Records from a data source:
+++
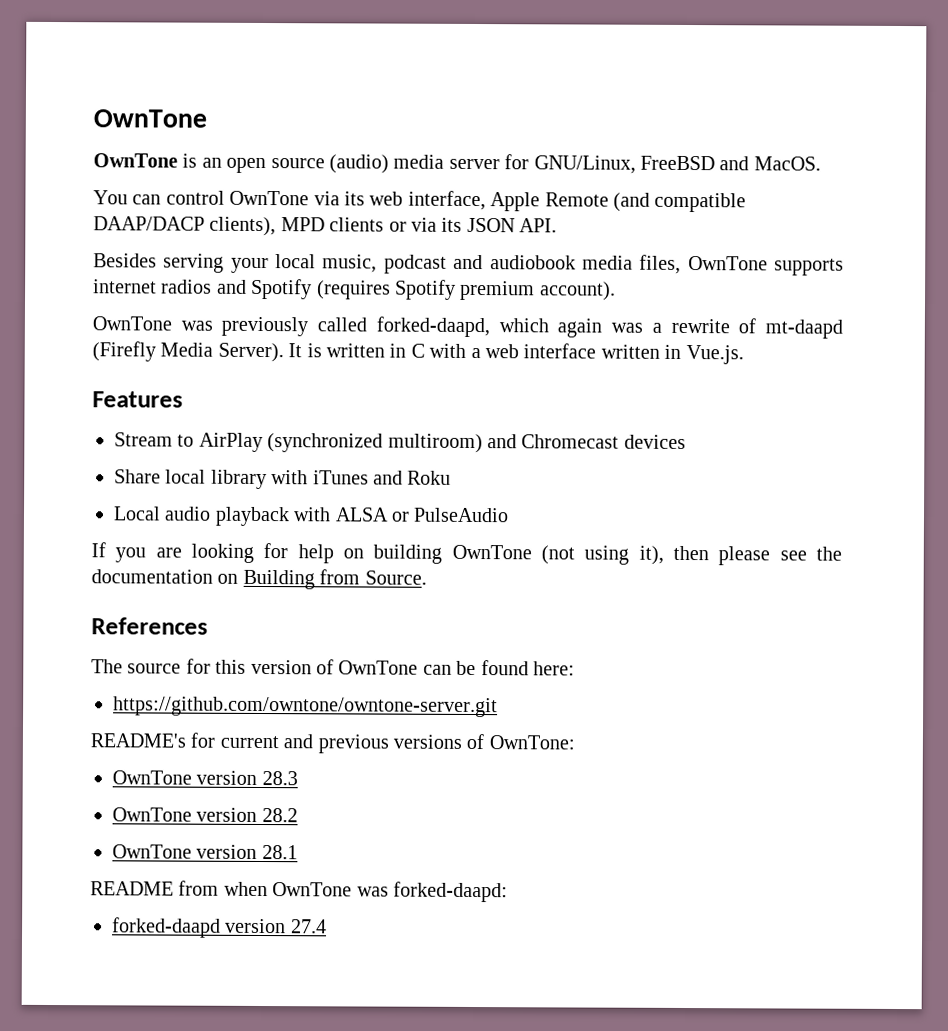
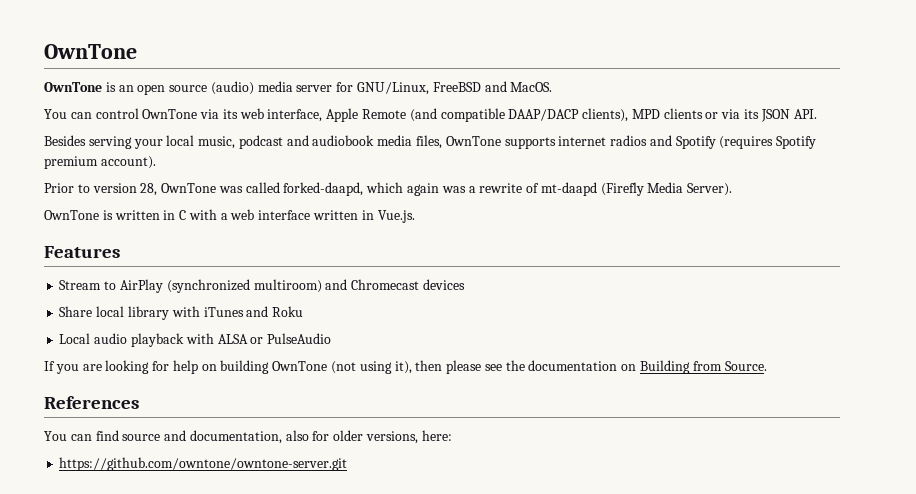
- OwnTone was previously called forked-daapd, which again was a rewrite of mt-daapd (Firefly Media Server). It is written in C with a web interface written in Vue.js.
+ Prior to version 28, OwnTone was called forked-daapd, which again was a rewrite of mt-daapd (Firefly Media Server).
+ OwnTone is written in C with a web interface written in Vue.js.
- The source for this version of OwnTone can be found here:
+ You can find source and documentation, also for older versions, here:
  https://github.com/owntone/owntone-server.git
- README's for current and previous versions of OwnTone:
- OwnTone version 28.3
- OwnTone version 28.2
- OwnTone version 28.1
- README from when OwnTone was forked-daapd:
- forked-daapd version 27.4

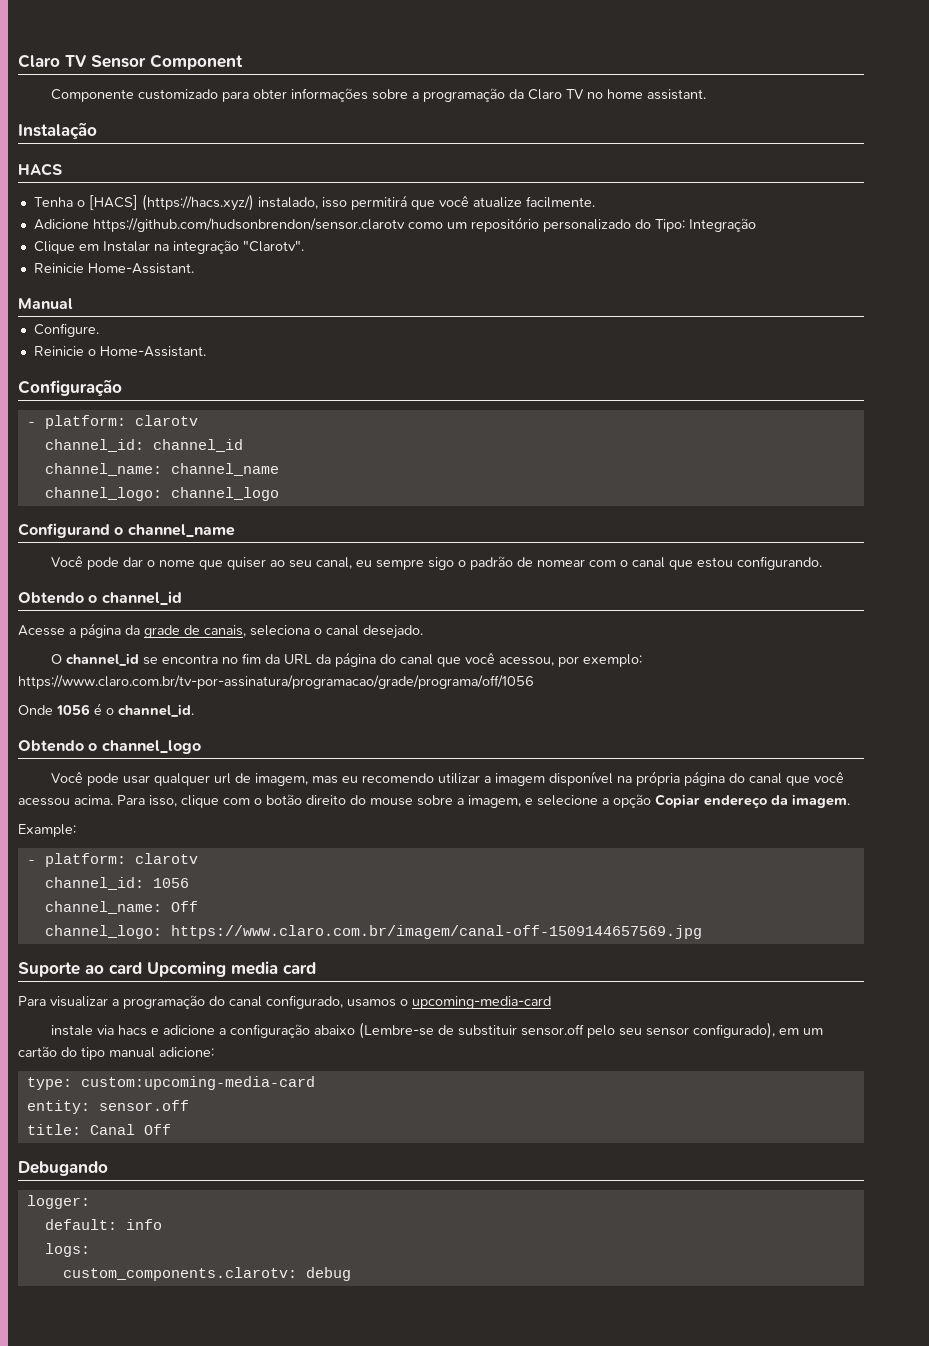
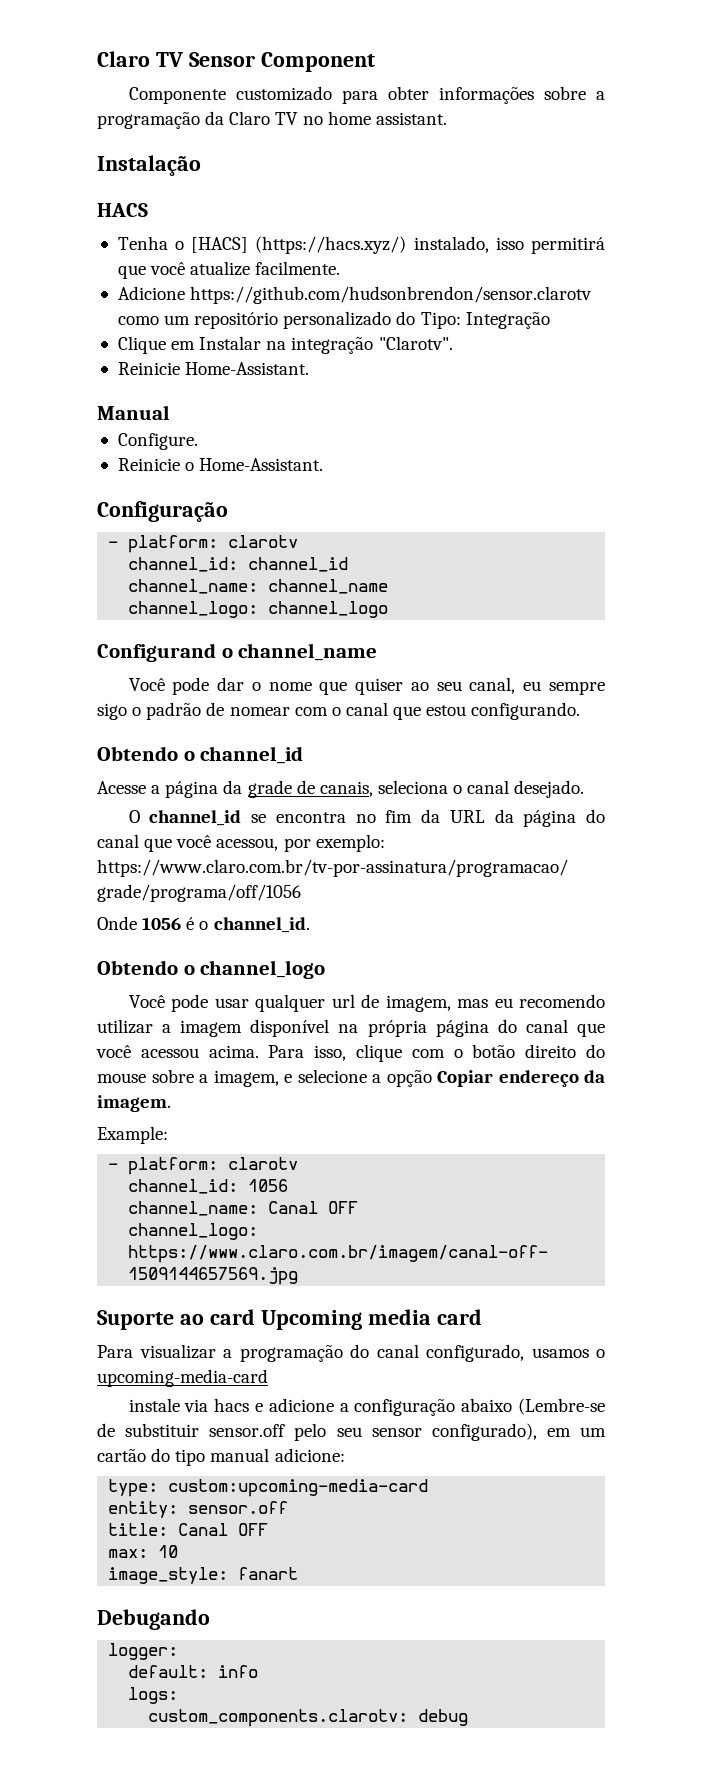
- channel_name: Off
+ channel_name: Canal OFF
- title: Canal Off
+ title: Canal OFF
+ max: 10
+ image_style: fanart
+++
INSTRUCTIONS TO FOLLOW >>
In the entries, the line containing "- title: Canal Off" and every line after it through the last are to be duplicated exactly, and no other line is to be included.

WRITTEN RESPONSE >>
- title: Canal Off
+ title: Canal OFF
+ max: 10
+ image_style: fanart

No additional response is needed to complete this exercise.